L’évaluation financière des marques doit privilégier une approche multicritère
Pour les entreprises, l’évaluation financière de leurs marques n’est pas un exercice facile. Or, ces marques pèsent 6% de la capitalisation du CAC 40 (voir tableau). Néanmoins, «on constate une cohérence croissante entre les référentiels d’évaluation des marques (normes ISO, principes de l’OCDE, normes comptables) en termes de méthodes d’évaluation», constate Maurice Nussenbaum, président de Sorgem Evaluation, lors d’une matinale de l’association de gestion financière, IMA France.
L’approche par les coûts, de création ou de reconstitution, est applicable notamment aux marques jeunes, corporate ou dont la création repose sur des investissements en communication. L’approche par comparable est difficile en raison du faible nombre de transactions. En pratique, l’approche par les revenus futurs est préférée. Néanmoins, il demeure toujours des différences de vue et donc de valorisation. Aussi, Sorgem recommande de mettre en œuvre une approche multicritère, prenant en compte les valeurs juridique (protection juridique, pays...), marketing (force de la marque) et économique (valeur ajoutée en terme de prix ou de marge) de la marque.

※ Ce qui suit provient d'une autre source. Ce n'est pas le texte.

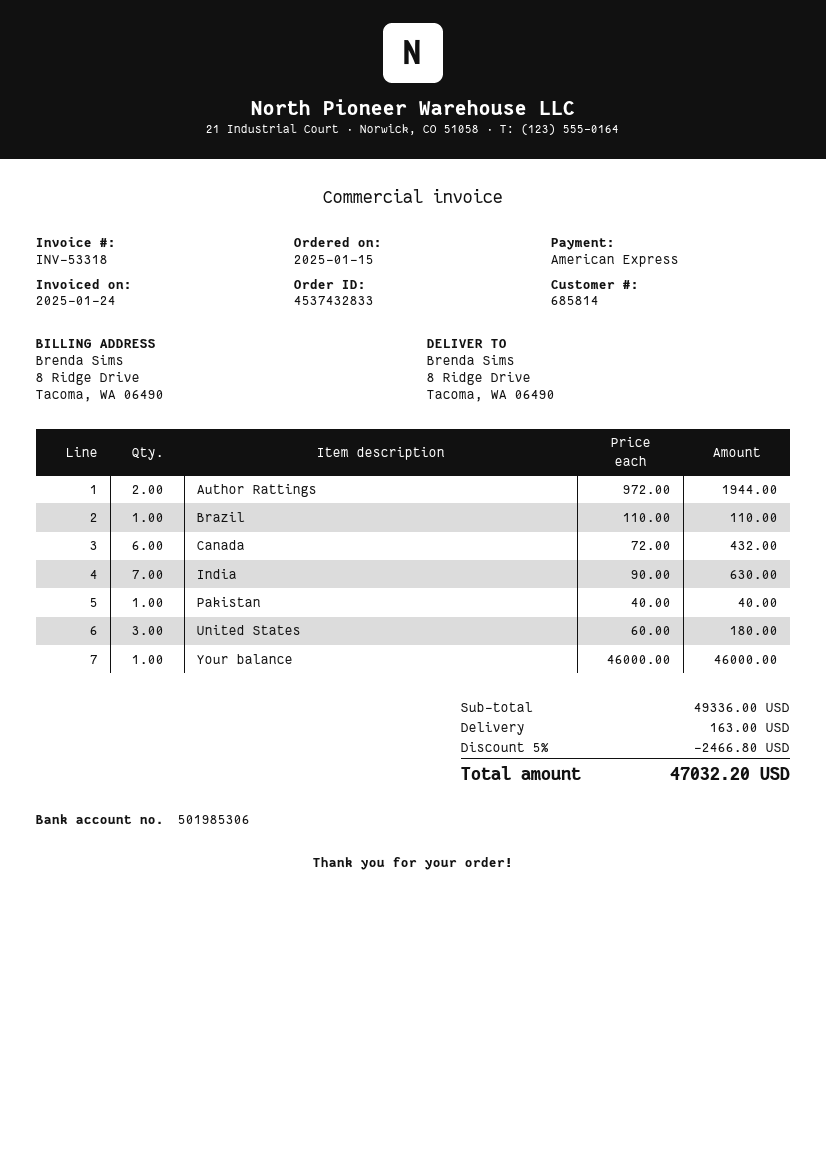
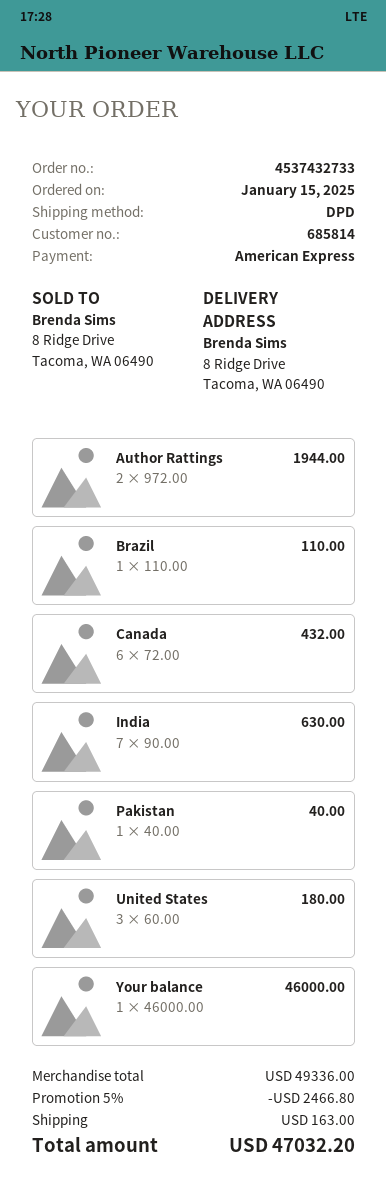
order number: 4537432833 -> 4537432733

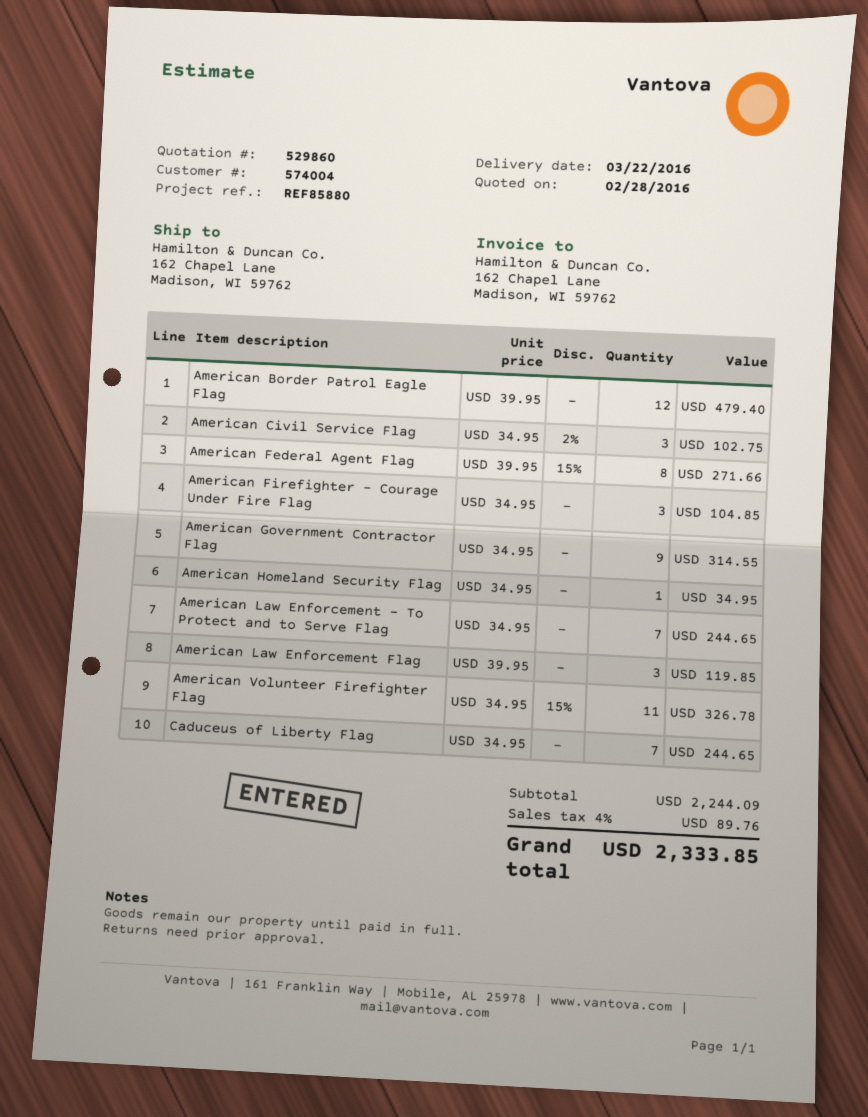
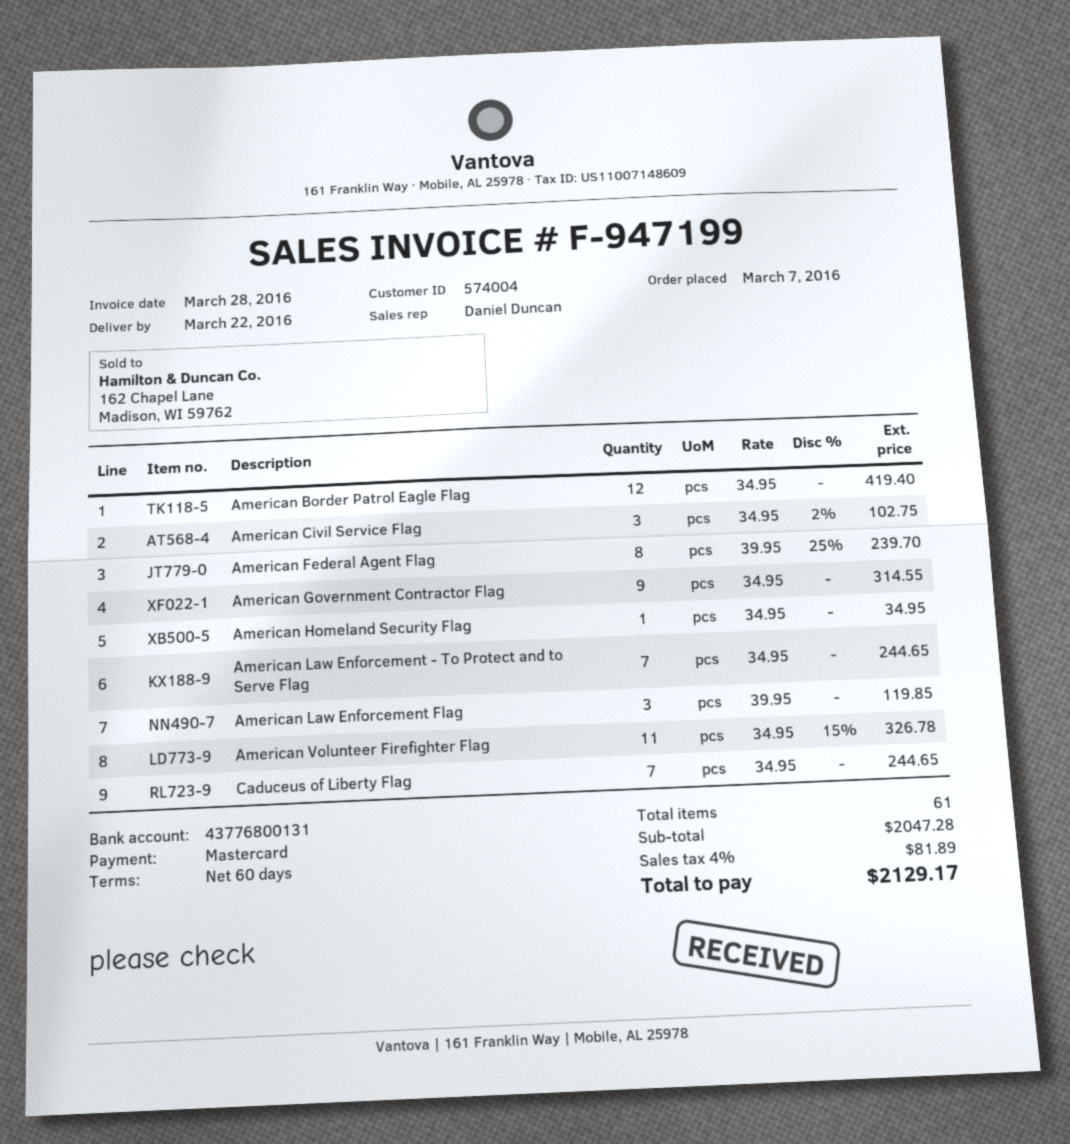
American Border Patrol Eagle Flag: 12 x 39.95 = 479.40 -> 12 x 34.95 = 419.40
American Federal Agent Flag: 8 x 39.95 - 15% = 271.66 -> 8 x 39.95 - 25% = 239.70
American Firefighter - Courage Under Fire Flag: 3 x 34.95 = 104.85 -> none
subtotal: 2244.09 -> 2047.28
tax: 4% = 89.76 -> 4% = 81.89
total: 2333.85 -> 2129.17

Une fois ce diagnostic réalisé, il convient de déterminer le revenu de la marque après impôts (redevances, prime de prix ou de volume, ou part du surprofit calculé en fonction d’une matrice propre), d’estimer l’évolution de ce revenu (prévisions, durée de vie) et de définir le risque lié (taux d’actualisation, pas nécessairement le même que celui choisi pour les autres activités de la société). Sans oublier que la valeur de la marque dépend de la stratégie de l’entreprise, des attentes du marché et des évolutions sociologiques.